*What is required*:
The reply must repeat the listing below exactly and carry none of its pictures.

*Given information*:
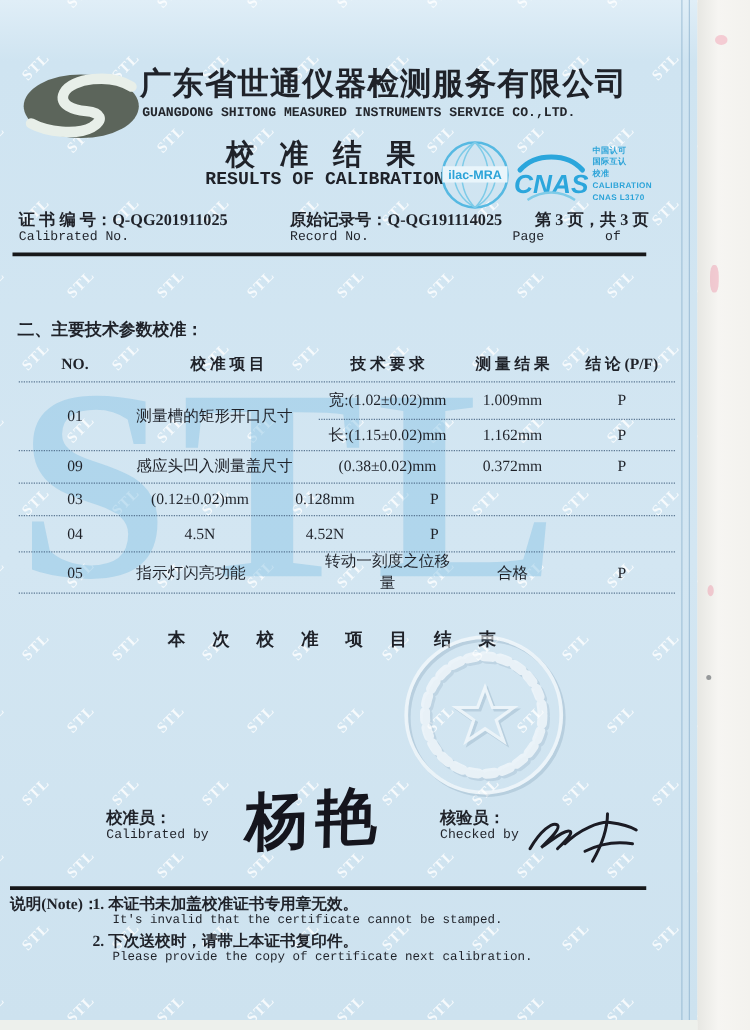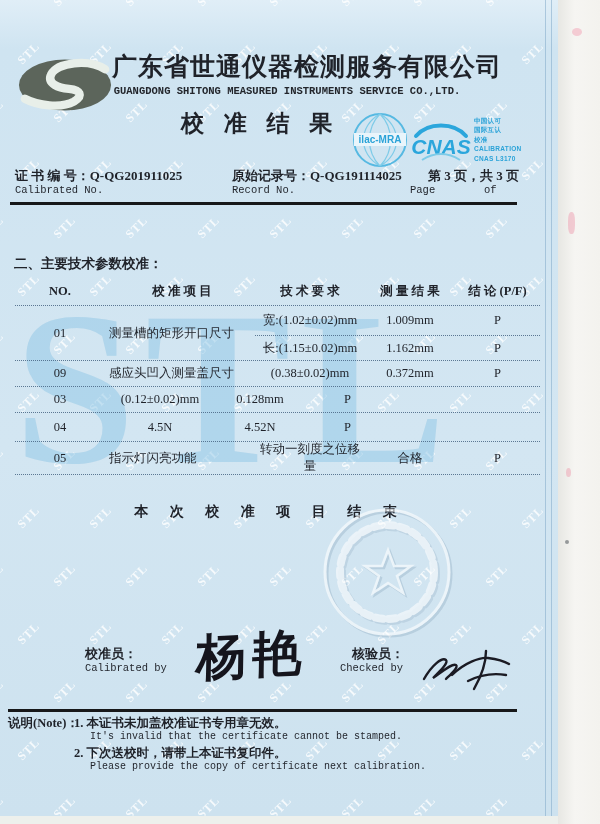--- a/index.html
+++ b/index.html
@@ -235,6 +235,7 @@
     <div class="company-cn">广东省世通仪器检测服务有限公司</div>
     <div class="company-en">GUANGDONG SHITONG MEASURED INSTRUMENTS SERVICE CO.,LTD.</div>
     <div class="title-cn">校 准 结 果</div>
+    <div class="title-en">RESULTS OF CALIBRATION</div>
 
     <svg class="ilac-logo" viewBox="0 0 56 56">
       <circle cx="28" cy="28" r="26" fill="none" stroke="#56b9e2" stroke-width="2"></circle>

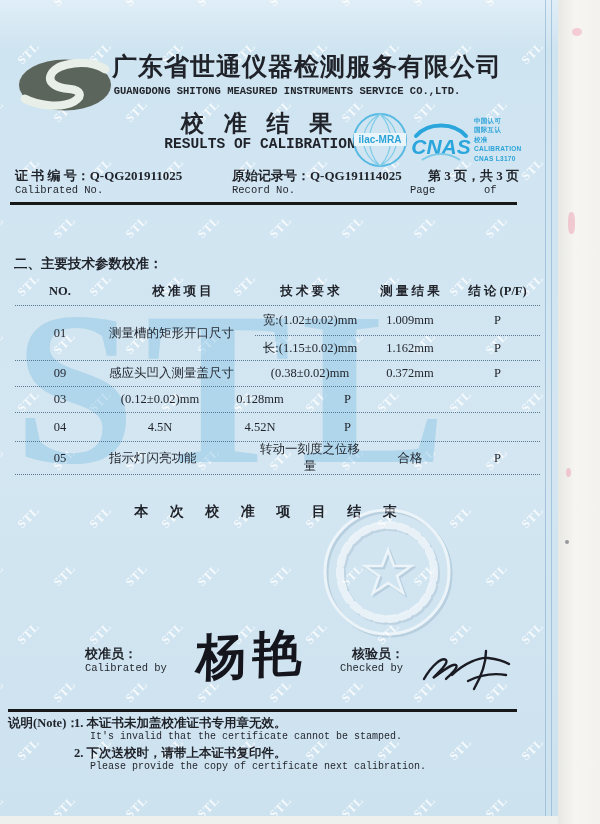--- a/index.html
+++ b/index.html
@@ -336,7 +336,7 @@
     <div class="sig-label-en" style="left:85px">Calibrated by</div>
     <div class="sig-name">杨艳</div>
     <div class="sig-label-cn" style="left:352px">核验员：</div>
-    <div class="sig-label-en" style="left:340px">Checked by</div>
+    <div class="sig-label-en" style="left:352px">Checked by</div>
     <svg class="sig2" width="100" height="50" viewBox="0 0 100 50">
       <g fill="none" stroke="#1b1b24" stroke-width="2.4" stroke-linecap="round">
         <path d="M8,34 C16,20 26,12 30,15 C33,18 22,28 17,33 C26,27 36,18 40,20 C43,22 34,30 30,34"></path>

*Output below*:
--- a/index.html
+++ b/index.html
@@ -235,6 +235,7 @@
     <div class="company-cn">广东省世通仪器检测服务有限公司</div>
     <div class="company-en">GUANGDONG SHITONG MEASURED INSTRUMENTS SERVICE CO.,LTD.</div>
     <div class="title-cn">校 准 结 果</div>
+    <div class="title-en">RESULTS OF CALIBRATION</div>
 
     <svg class="ilac-logo" viewBox="0 0 56 56">
       <circle cx="28" cy="28" r="26" fill="none" stroke="#56b9e2" stroke-width="2"></circle>

--- a/index.html
+++ b/index.html
@@ -336,7 +336,7 @@
     <div class="sig-label-en" style="left:85px">Calibrated by</div>
     <div class="sig-name">杨艳</div>
     <div class="sig-label-cn" style="left:352px">核验员：</div>
-    <div class="sig-label-en" style="left:340px">Checked by</div>
+    <div class="sig-label-en" style="left:352px">Checked by</div>
     <svg class="sig2" width="100" height="50" viewBox="0 0 100 50">
       <g fill="none" stroke="#1b1b24" stroke-width="2.4" stroke-linecap="round">
         <path d="M8,34 C16,20 26,12 30,15 C33,18 22,28 17,33 C26,27 36,18 40,20 C43,22 34,30 30,34"></path>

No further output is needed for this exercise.